_Dataset entries:_

━━━━━━

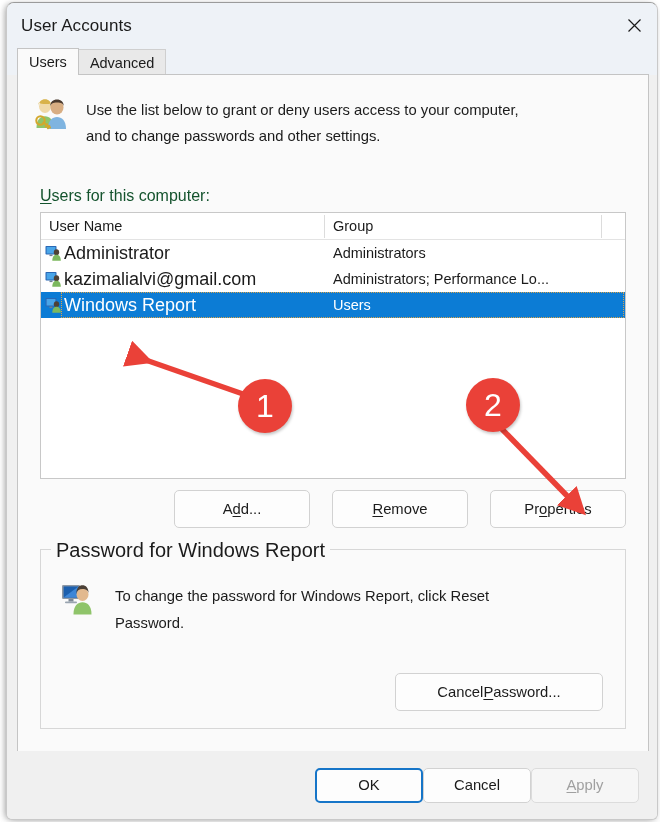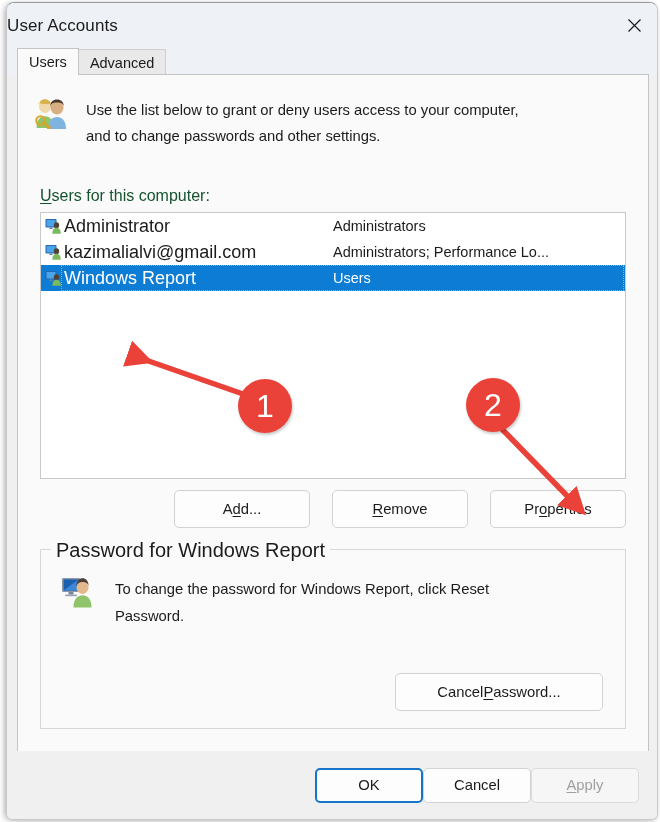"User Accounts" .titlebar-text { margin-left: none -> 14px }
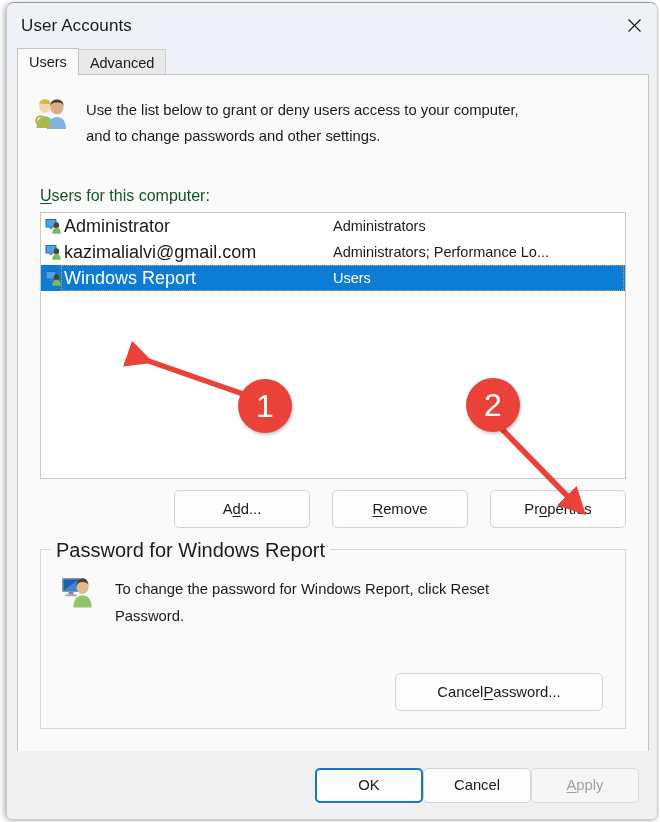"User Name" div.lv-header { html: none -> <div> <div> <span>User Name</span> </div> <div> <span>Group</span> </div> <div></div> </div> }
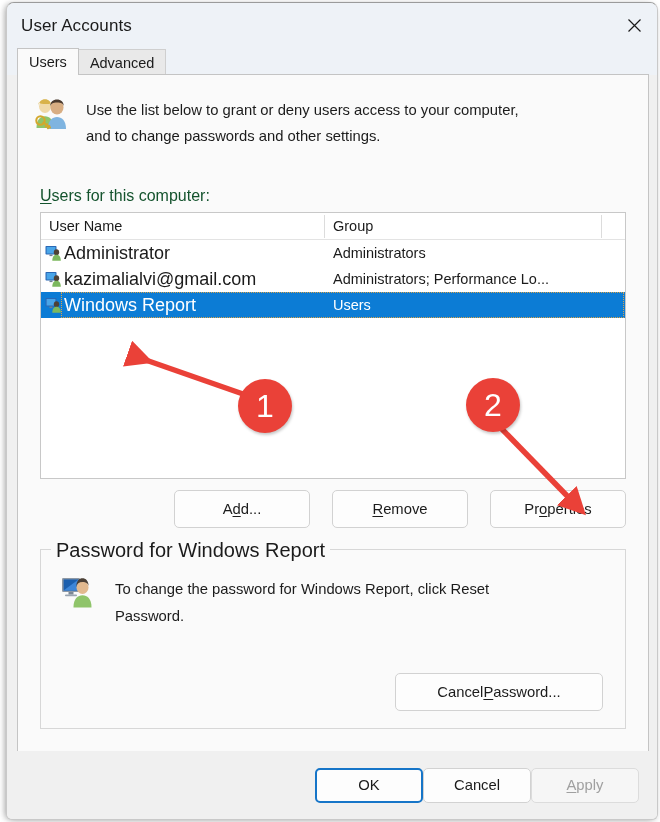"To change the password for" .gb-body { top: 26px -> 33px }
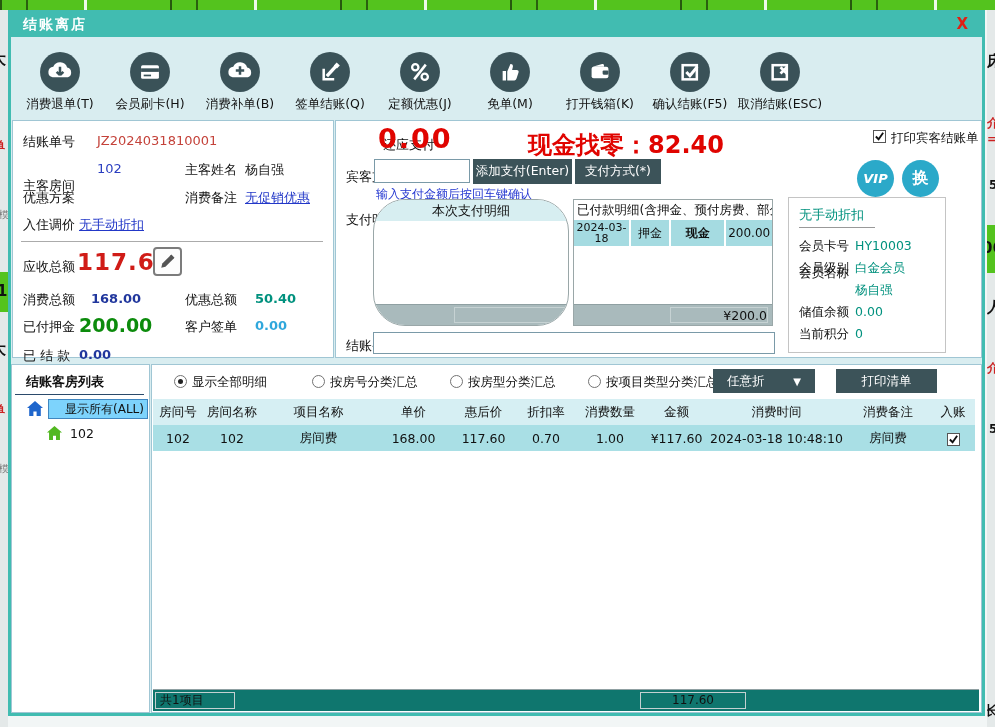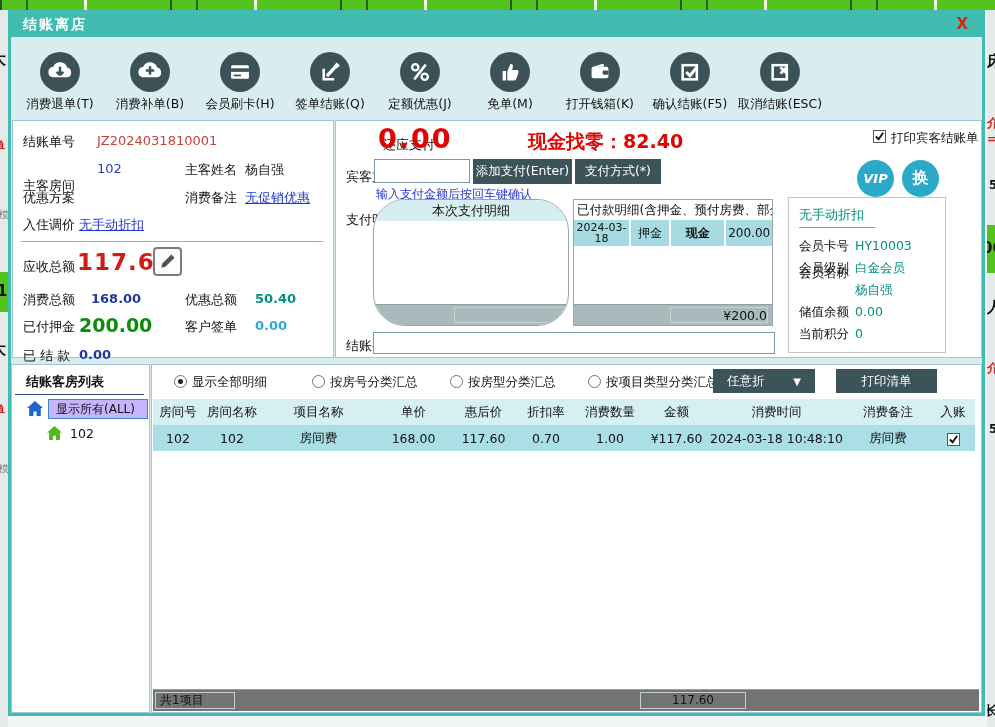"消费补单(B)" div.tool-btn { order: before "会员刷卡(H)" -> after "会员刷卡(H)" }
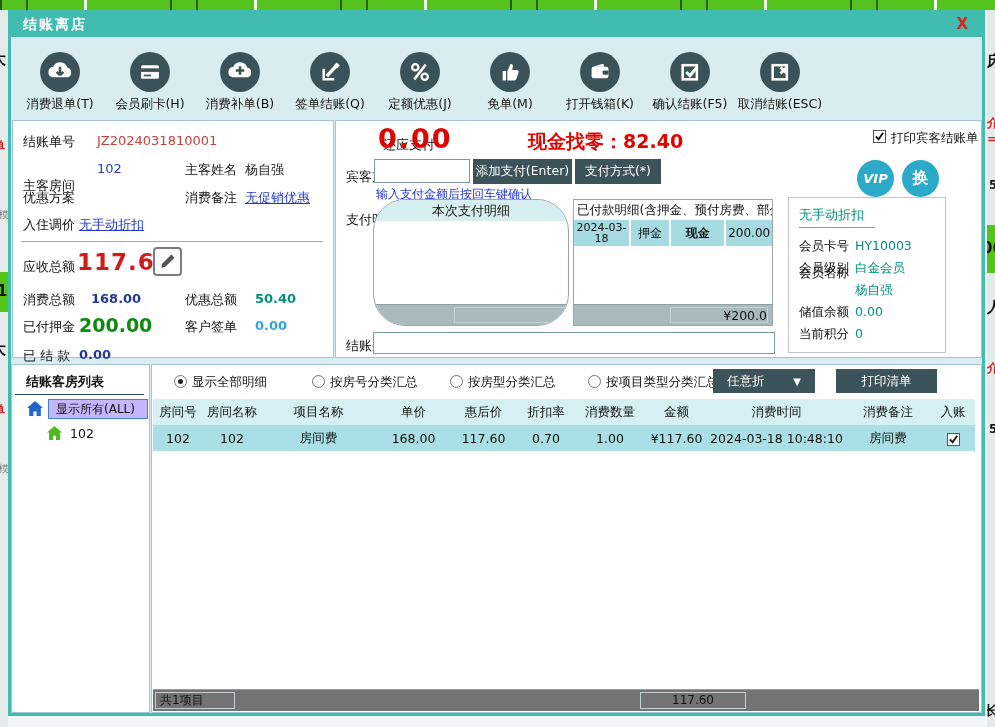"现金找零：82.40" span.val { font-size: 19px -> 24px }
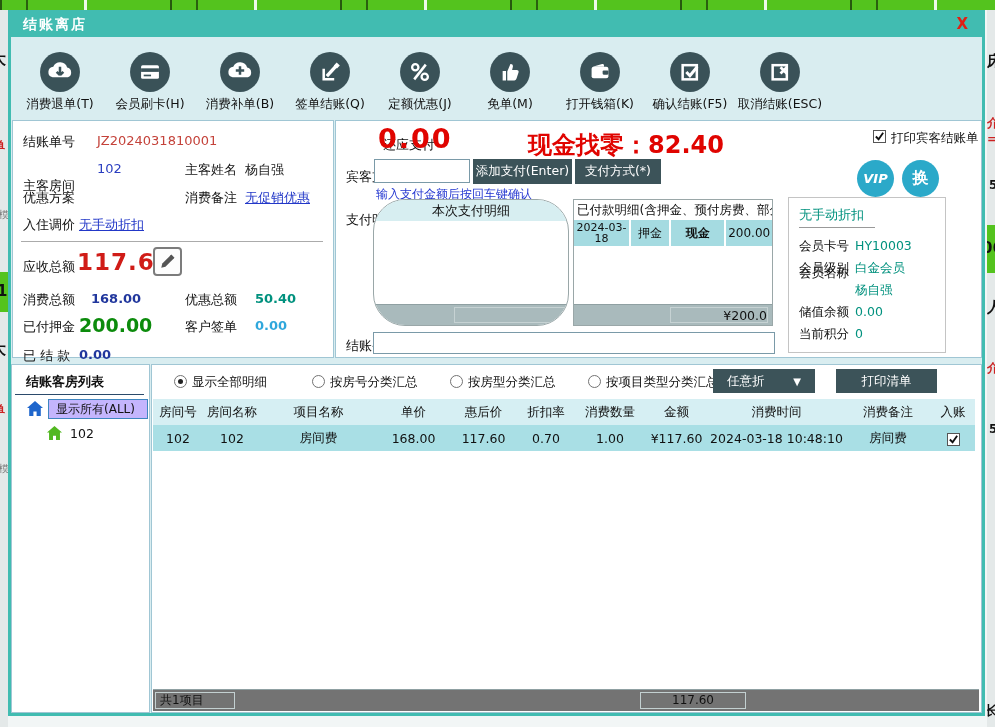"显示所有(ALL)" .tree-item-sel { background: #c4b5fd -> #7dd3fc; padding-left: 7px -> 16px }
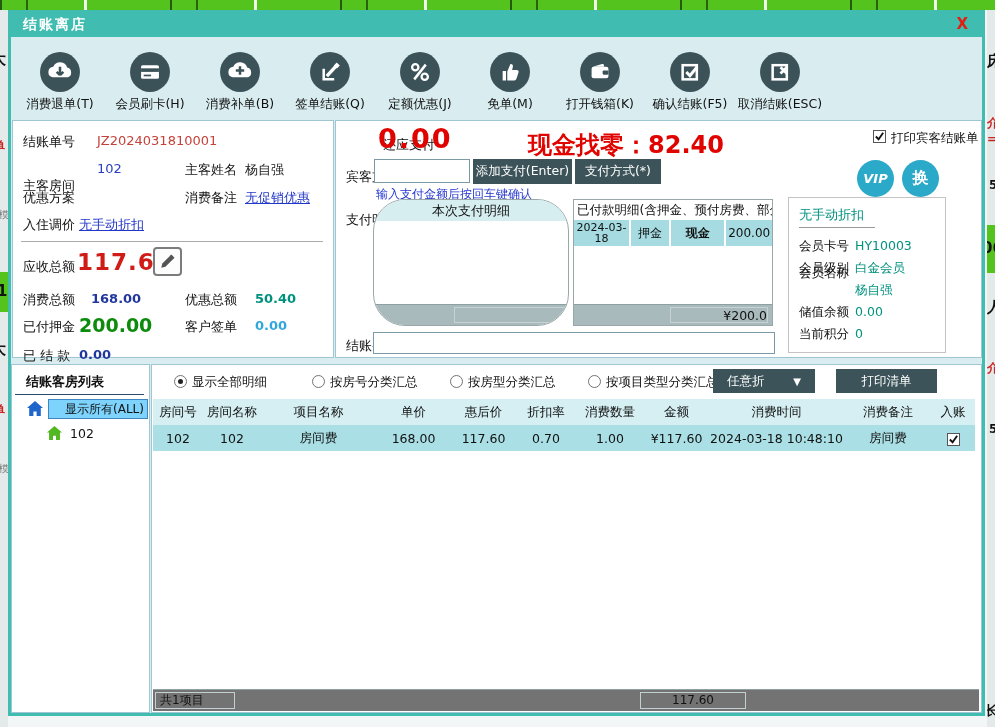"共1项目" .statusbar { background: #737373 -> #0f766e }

━━━━━━

_Aim of the exercise:_
All of the listing above must be output exactly, except for its pictures.

_Solution:_
"User Accounts" .titlebar-text { margin-left: none -> 14px }
"User Name" div.lv-header { html: none -> <div> <div> <span>User Name</span> </div> <div> <span>Group</span> </div> <div></div> </div> }
"To change the password for" .gb-body { top: 26px -> 33px }
"消费补单(B)" div.tool-btn { order: before "会员刷卡(H)" -> after "会员刷卡(H)" }
"现金找零：82.40" span.val { font-size: 19px -> 24px }
"显示所有(ALL)" .tree-item-sel { background: #c4b5fd -> #7dd3fc; padding-left: 7px -> 16px }
"共1项目" .statusbar { background: #737373 -> #0f766e }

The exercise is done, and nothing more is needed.